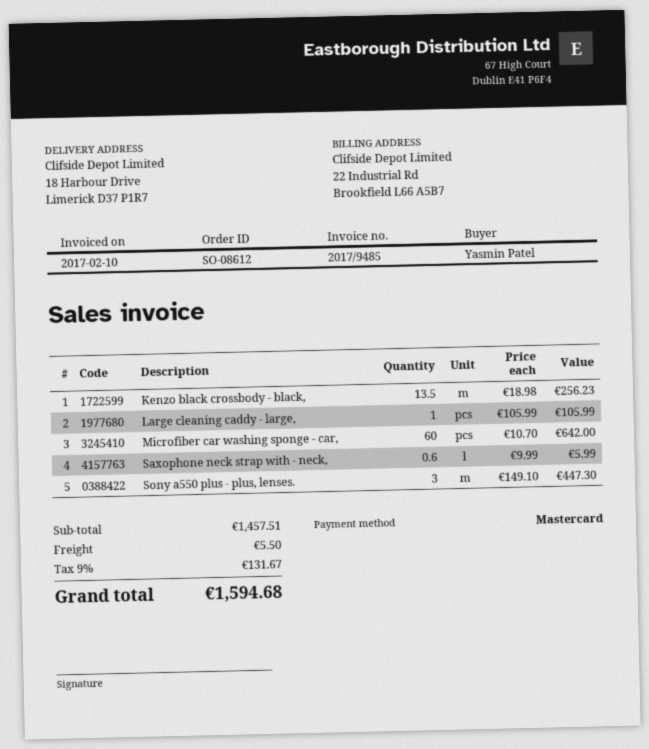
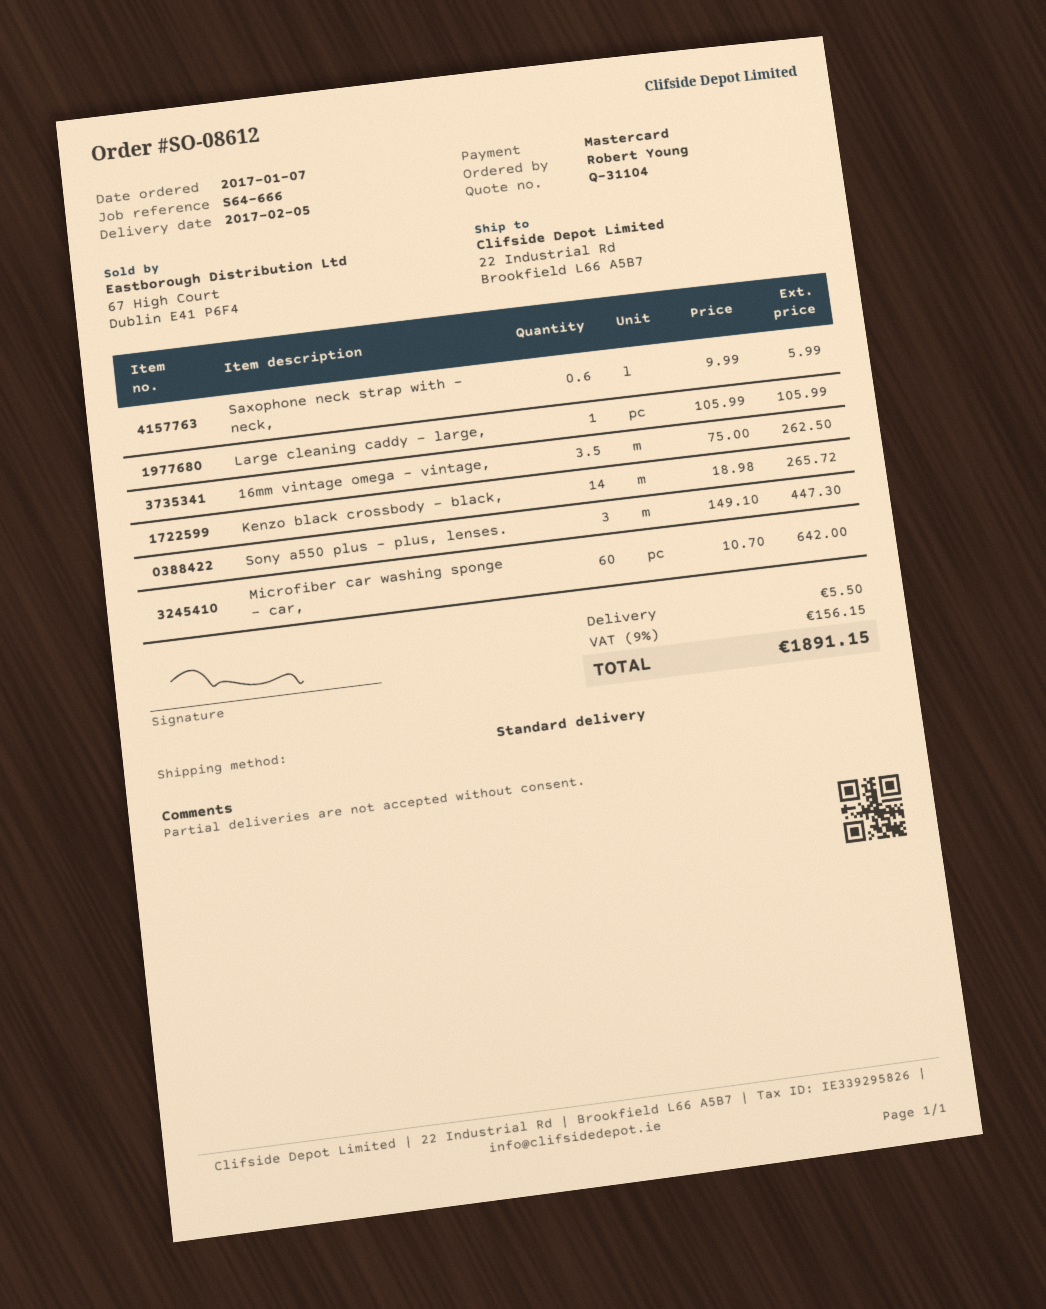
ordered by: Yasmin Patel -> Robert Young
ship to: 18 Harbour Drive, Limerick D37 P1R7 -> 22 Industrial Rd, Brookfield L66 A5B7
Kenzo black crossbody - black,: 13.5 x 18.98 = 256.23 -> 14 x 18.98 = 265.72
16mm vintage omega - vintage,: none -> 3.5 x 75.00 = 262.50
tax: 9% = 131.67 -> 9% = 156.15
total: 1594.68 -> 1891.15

-------

**Problem to solve**. Could you print the data exactly as it appears and keep the pictures out?

**Reply to the exercise**.
ordered by: Yasmin Patel -> Robert Young
ship to: 18 Harbour Drive, Limerick D37 P1R7 -> 22 Industrial Rd, Brookfield L66 A5B7
Kenzo black crossbody - black,: 13.5 x 18.98 = 256.23 -> 14 x 18.98 = 265.72
16mm vintage omega - vintage,: none -> 3.5 x 75.00 = 262.50
tax: 9% = 131.67 -> 9% = 156.15
total: 1594.68 -> 1891.15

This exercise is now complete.